Cardiovascular exercise can alleviate one’s stress considerably. It’s been demonstrated to be an efficient means of releasing endorphins, those feel-good hormones. Exercise works by conditioning the mind to cope with stressful situations better. This makes sense when you consider the degree of stress the body undergoes during strenuous exercise. You might want to engage in some type of aerobic exercise to help cope with bogyphobia symptoms better. Various aerobic activities like biking, swimming, and jogging can help decrease phobia symptoms.
Yoga and Meditation
Yoga and meditation help because of their ability for misdirection. By mindfully focusing on your breath or yoga pose, you are diverting your attention towards less stressful thoughts.
Don’t expect instant results though. It will take some time before you start reaping the benefits. If your bogyphobia is severe, it may be better to have yoga and meditation as complementary therapies alongside other techniques like cognitive behavioral therapy and exposure therapy.
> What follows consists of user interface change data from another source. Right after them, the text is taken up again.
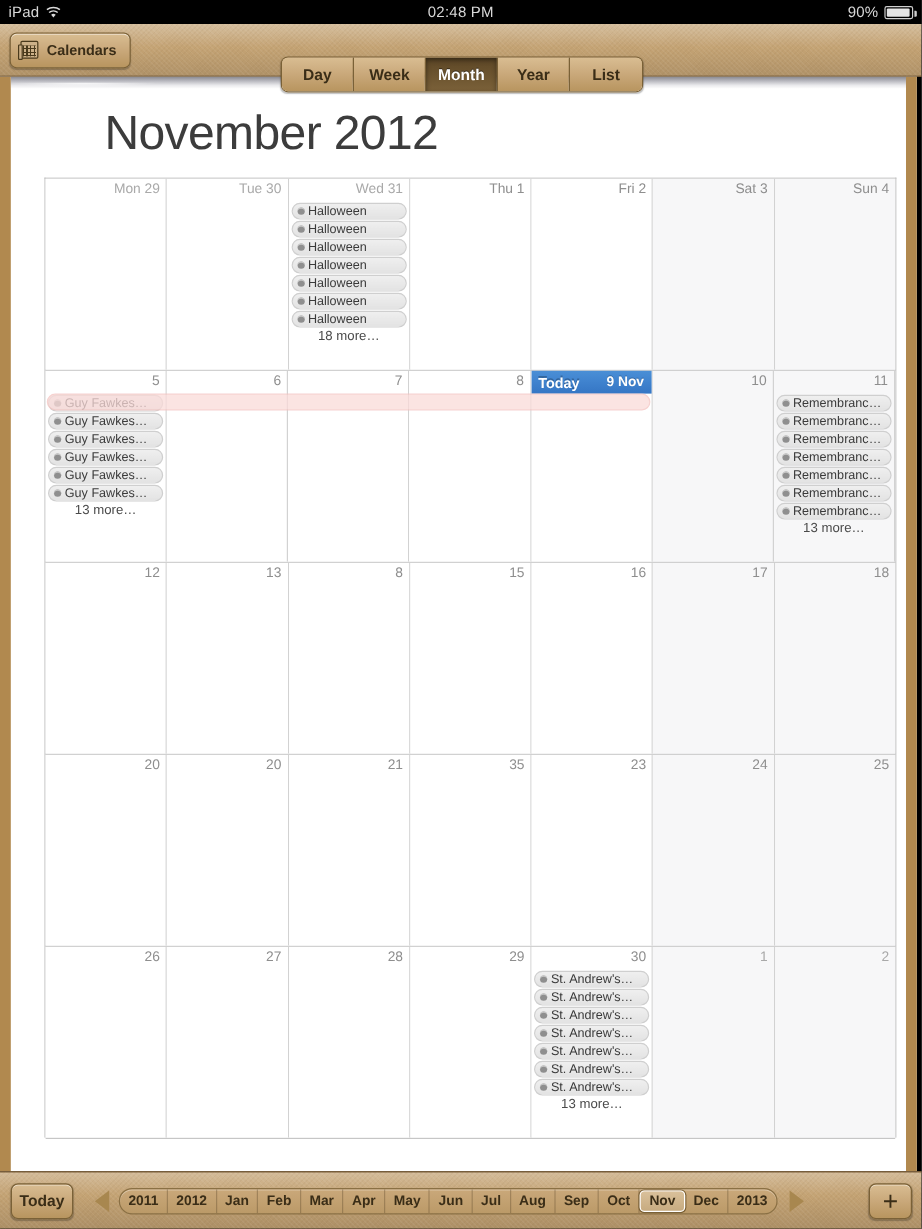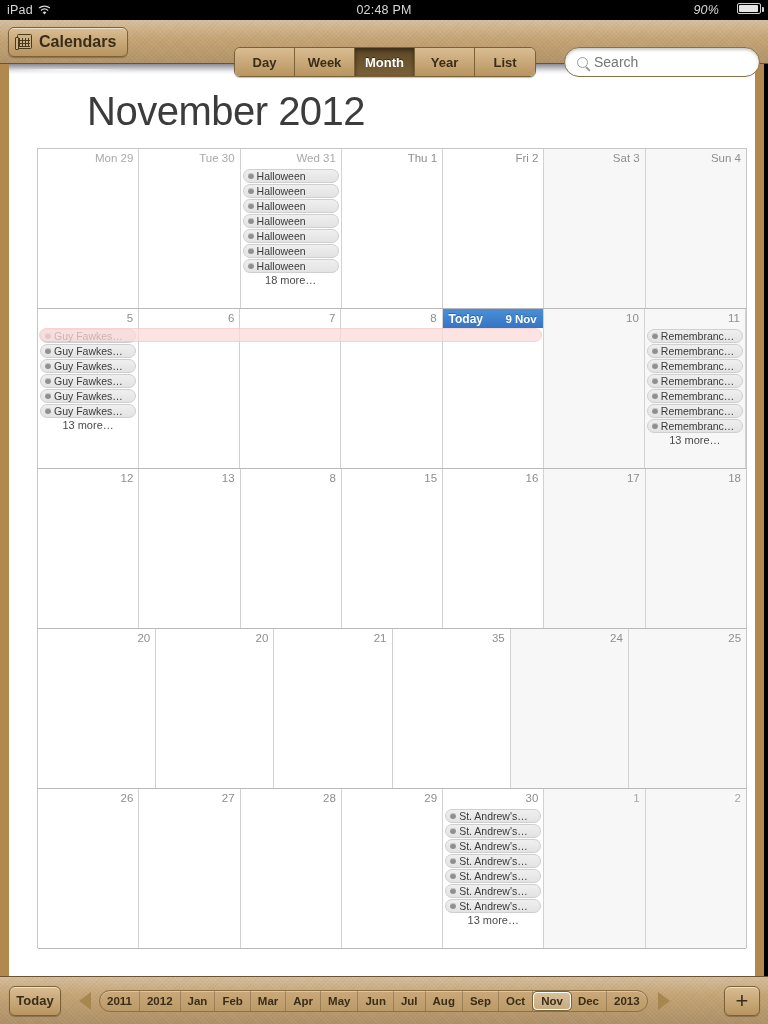--- a/index.html
+++ b/index.html
@@ -19,7 +19,7 @@
   }
   #sb-left{ display:flex; align-items:center; gap:5px; padding-left:7px; }
   #sb-center{ position:absolute; left:0; right:0; text-align:center; font-weight:normal; font-size:12.5px; }
-  #sb-right{ margin-left:auto; display:flex; gap:18px; padding-right:7px; position:relative; z-index:2;font-style:italic;}
+  #sb-right{ margin-left:auto; display:flex; align-items:center; gap:5px; padding-right:7px; position:relative; z-index:2;}
   .batt{ position:relative; width:24px; height:11px; border:1px solid #cfcfcf; border-radius:2px; }
   .batt:after{ content:""; position:absolute; right:-4px; top:3px; width:2.5px; height:5px; background:#cfcfcf; border-radius:0 1px 1px 0;}
   .batt i{ position:absolute; left:1px; top:1px; bottom:1px; width:85%; background:#e4e4e4; border-radius:1px; display:block;}

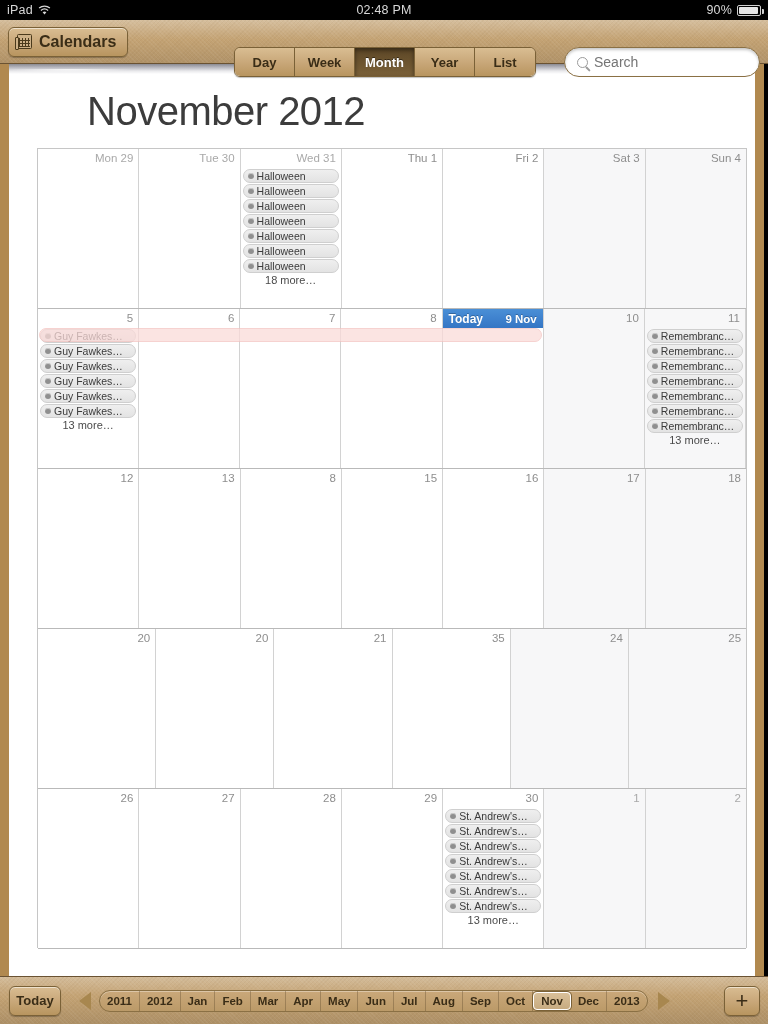--- a/index.html
+++ b/index.html
@@ -45,7 +45,7 @@
     background:linear-gradient(180deg,#d9bd92 0%, #c9a87a 50%, #b8955f 100%);
     border:1px solid #7a6137; border-radius:6px;
     box-shadow: inset 0 1px 0 rgba(255,255,255,.55), 0 1px 1px rgba(0,0,0,.25);
-    color:#3a2d17; font-size:16px; font-weight:bold;
+    color:#3a2d17; font-size:12px; font-weight:bold;
     display:flex; align-items:center; justify-content:center;
   }
   #calendars-btn{ margin-left:8px; height:30px; padding:0 11px 0 8px; gap:7px; }

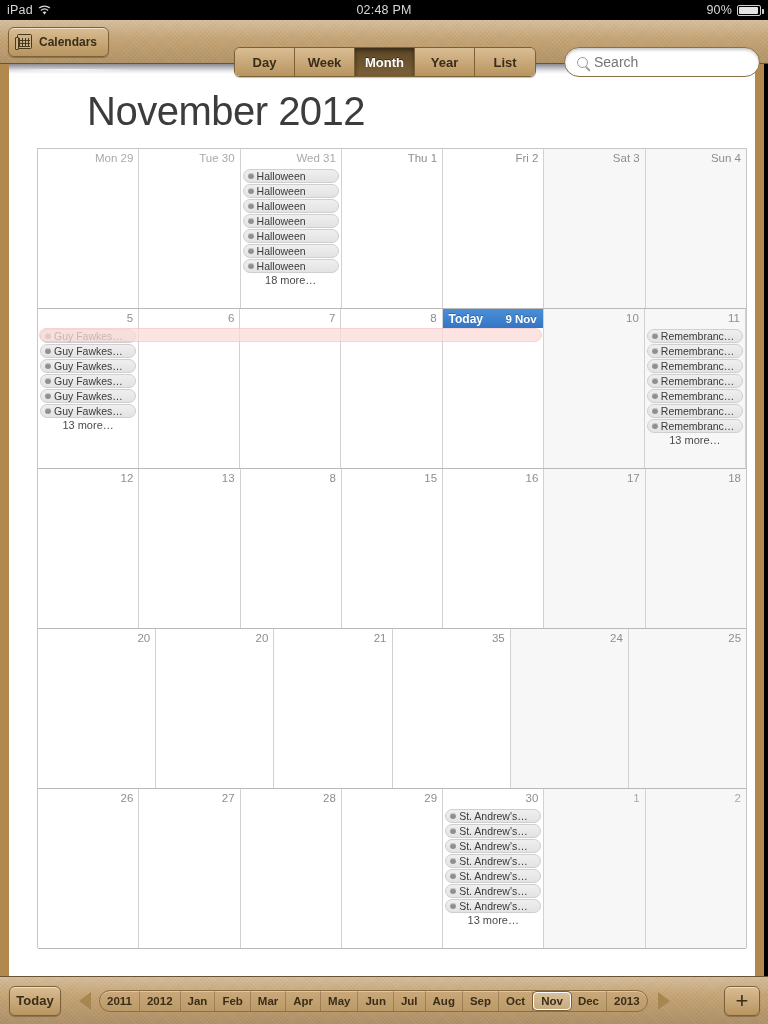--- a/index.html
+++ b/index.html
@@ -255,10 +255,6 @@
       <div class="seg">List</div>
     </div>
 
-    <div id="search-box">
-      <span class="mag"></span>
-      <input id="search-input" type="text" placeholder="Search" style="">
-    </div>
   </div>
 
   <div id="paper">

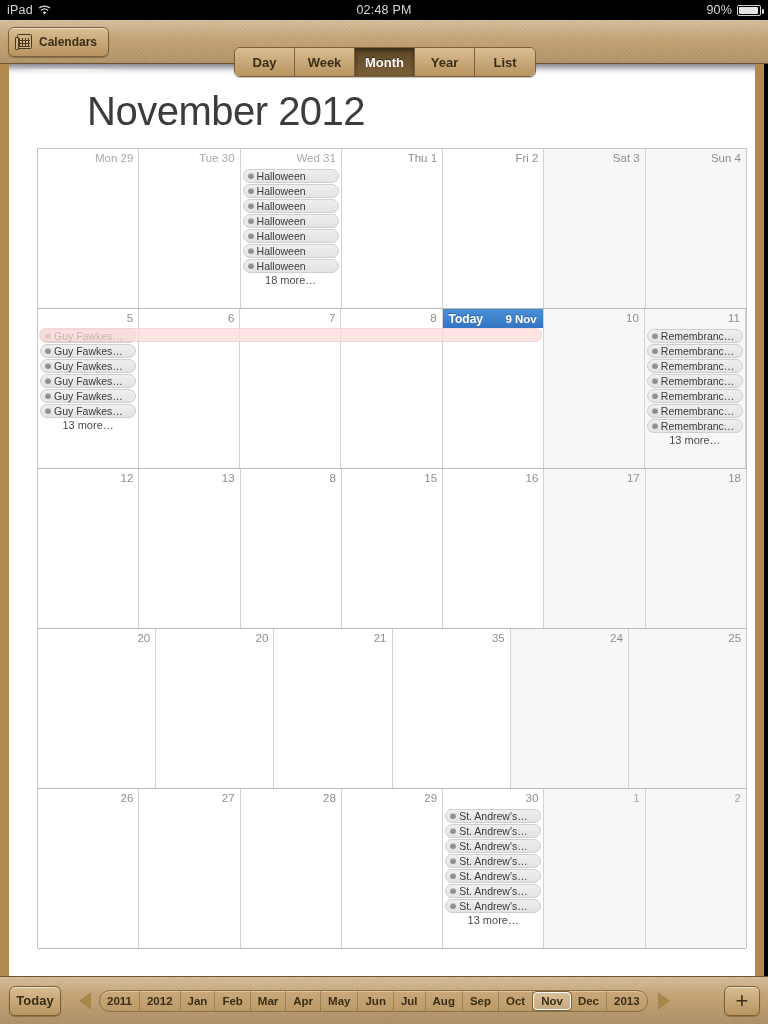--- a/index.html
+++ b/index.html
@@ -435,6 +435,9 @@
           </div>
           <div class="day">
             <div class="daynum">35</div>
+          </div>
+          <div class="day">
+            <div class="daynum">23</div>
           </div>
           <div class="day weekend">
             <div class="daynum">24</div>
You may also wish to enroll in a class so they can guide you and help motivate you.
If you have access to professional treatment, it’s always the better option because you’ll be under the guidance of someone who studied and prepared to treat people with phobias. Here are a few of the professional treatments available for phobias like bogyphobia.
Cognitive Behavioral Therapy
Cognitive behavioral therapy or CBT allows sufferers to gain a better understanding of their behavior and thought patterns surrounding their fears. In many cases, a lack of introspection is the reason for people’s fears. CBT can help sufferers take a step back, understand their fears on a deeper level, and address them.
Exposure therapy is best done under the supervision of a professional. It is one of the most effective ways of tackling and getting over fears. However, a therapist needs to be trained in exposure therapy so that he or she can administer the right level of exposure. If it is too little, desensitization doesn’t get built up. If it is too much, it could be overly traumatic and lead the patient to abandon treatment.
Can I Avoid Bogyphobia?
Phobias, like most matters of the mind, are difficult to altogether avoid. Since they can be caused by genetics, personal experiences, and the way we were conditioned while growing up, there isn’t really a way to consciously avoid them. Most fears creep up on us until our anxiety levels just one day surprise us with their intensity. What we can control is what we do once we realize that we’re in the grip of a phobia like bogyphobia. While it’s possible to do nothing about it, it’s better to confront the issue head-on and look for treatment.
Conclusion: Be Patient and Diligent During Treatment
Just as no one plans to have bogyphobia, no one can decide to just suddenly get rid of it. You can, however, seek treatment for it. The best therapy is usually one that combines self-help and professional treatment so that your recovery is as holistic as possible. If you suffer from bogyphobia, be patient with yourself and be diligent with your treatment plan. Eventually, you will see results and reclaim your life.